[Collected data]

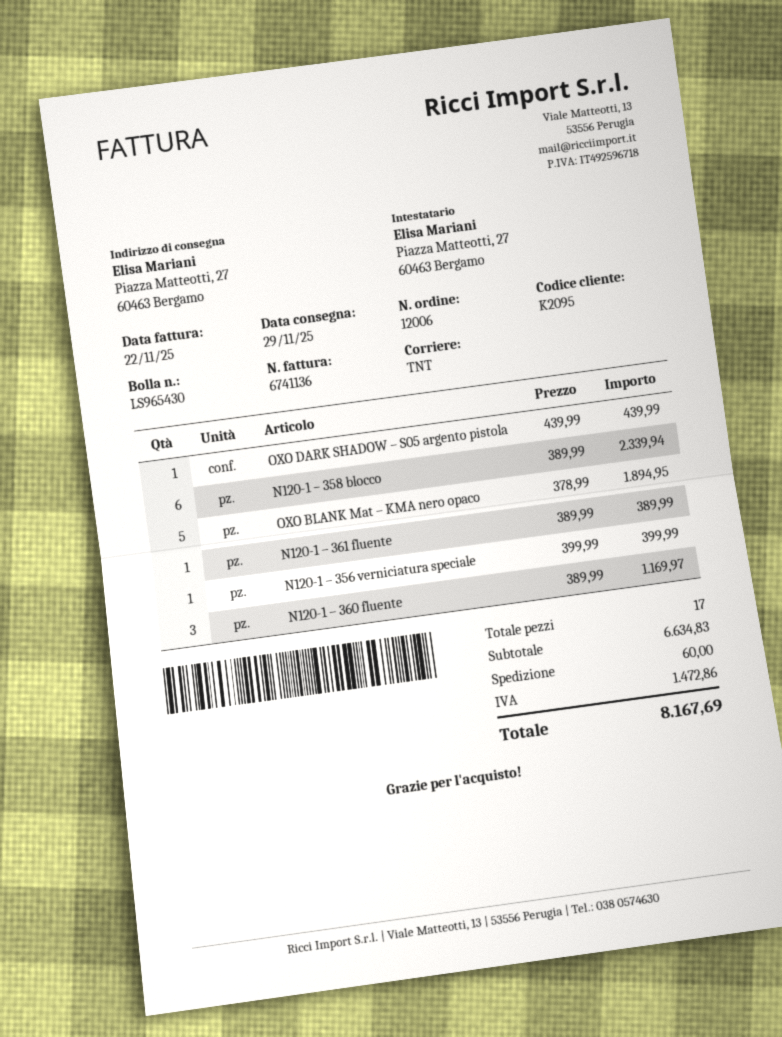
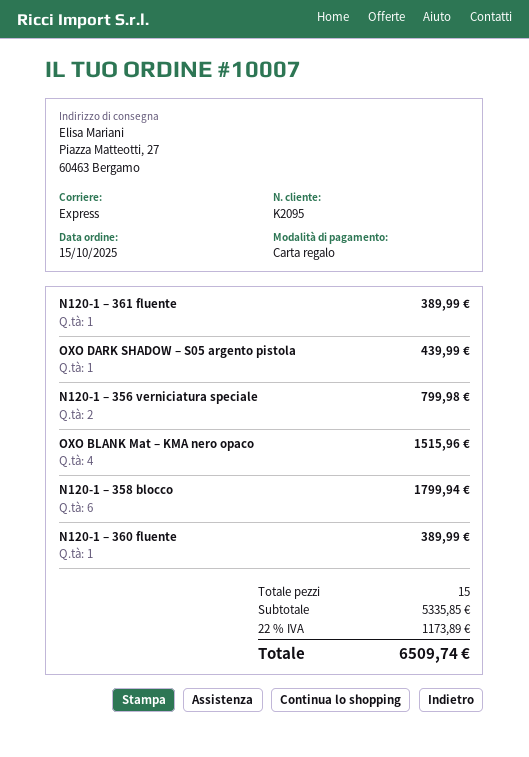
order number: 12006 -> 10007
shipping method: TNT -> express
N120-1 – 358 blocco: 6 for 2339.94 -> 6 for 1799.94
OXO BLANK Mat – KMA nero opaco: 5 for 1894.95 -> 4 for 1515.96
N120-1 – 356 verniciatura speciale: 1 for 399.99 -> 2 for 799.98
N120-1 – 360 fluente: 3 for 1169.97 -> 1 for 389.99
total quantity: 17 -> 15
subtotal: 6634.83 -> 5335.85
shipping: 60.00 -> none
tax: 1472.86 -> 1173.89
total: 8167.69 -> 6509.74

## Task to carry out
Check every line of the entries above for the word "shipping" and report how many lines contain it, giving the number only.

## Response for this exercise
2